# What is required
Apart from the images, every record below must be given again without alteration.

# Supplied material
*** Begin section ***

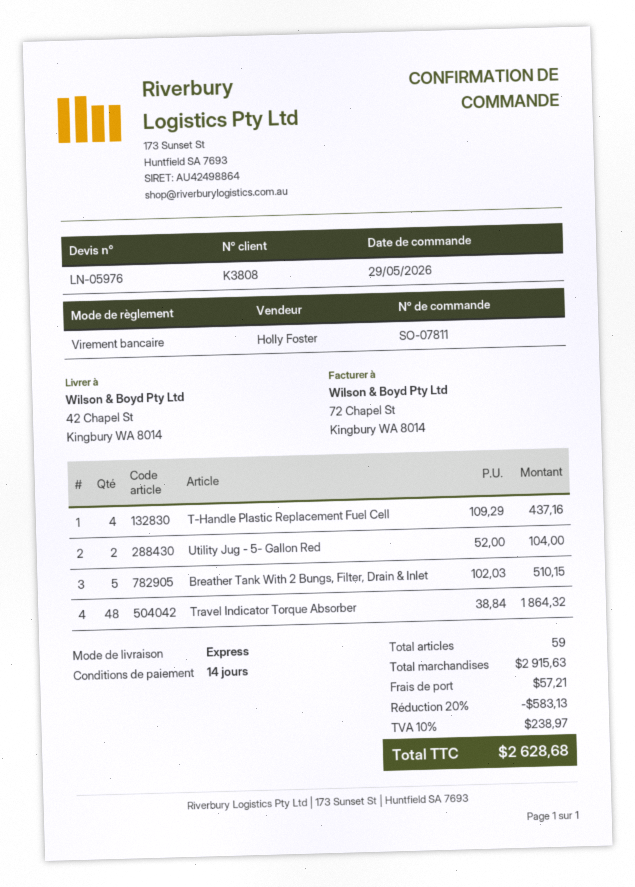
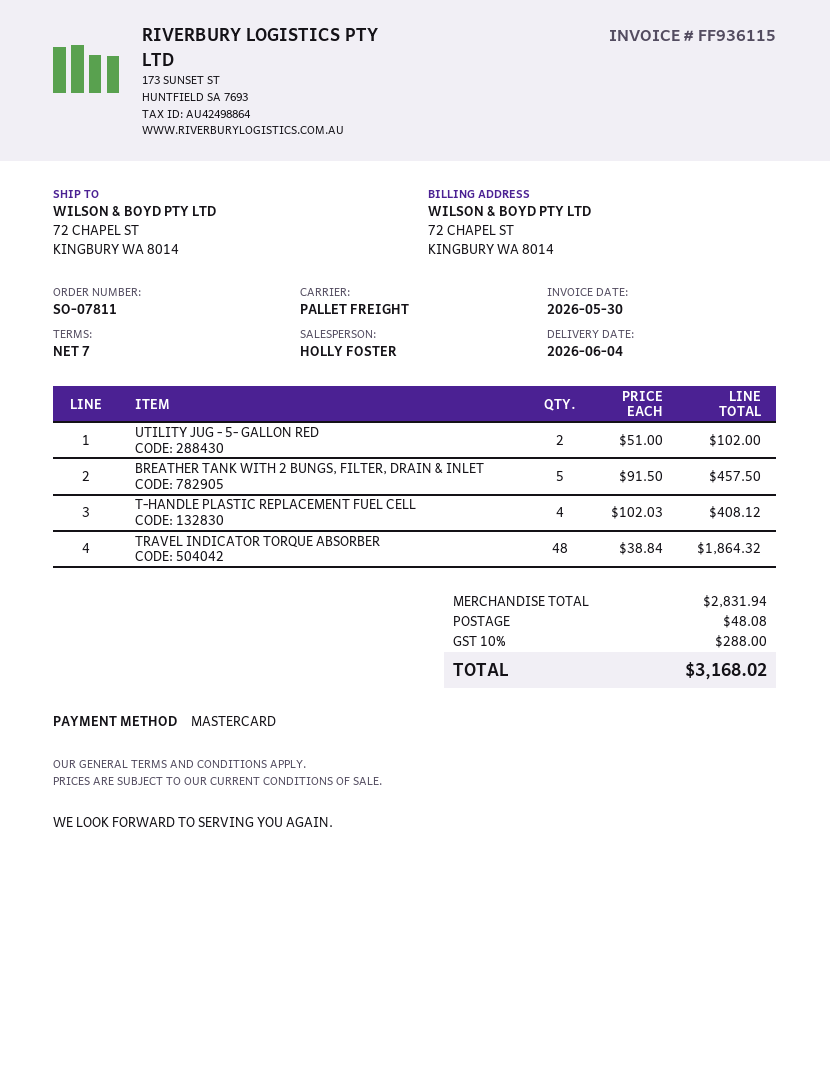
payment terms: 14 days -> 7 days
payment method: bank transfer -> Mastercard
shipping method: express -> pallet freight
ship to: 42 Chapel St, Kingbury WA 8014 -> 72 CHAPEL ST, KINGBURY WA 8014
T-Handle Plastic Replacement Fuel Cell: 4 x 109.29 = 437.16 -> 4 x 102.03 = 408.12
Utility Jug - 5- Gallon Red: 2 x 52.00 = 104.00 -> 2 x 51.00 = 102.00
Breather Tank With 2 Bungs, Filter, Drain & Inlet: 5 x 102.03 = 510.15 -> 5 x 91.50 = 457.50
subtotal: 2915.63 -> 2831.94
discount: 20% = 583.13 -> none
shipping: 57.21 -> 48.08
tax: 10% = 238.97 -> 10% = 288.00
total: 2628.68 -> 3168.02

*** End section ***

# Task solution
payment terms: 14 days -> 7 days
payment method: bank transfer -> Mastercard
shipping method: express -> pallet freight
ship to: 42 Chapel St, Kingbury WA 8014 -> 72 CHAPEL ST, KINGBURY WA 8014
T-Handle Plastic Replacement Fuel Cell: 4 x 109.29 = 437.16 -> 4 x 102.03 = 408.12
Utility Jug - 5- Gallon Red: 2 x 52.00 = 104.00 -> 2 x 51.00 = 102.00
Breather Tank With 2 Bungs, Filter, Drain & Inlet: 5 x 102.03 = 510.15 -> 5 x 91.50 = 457.50
subtotal: 2915.63 -> 2831.94
discount: 20% = 583.13 -> none
shipping: 57.21 -> 48.08
tax: 10% = 238.97 -> 10% = 288.00
total: 2628.68 -> 3168.02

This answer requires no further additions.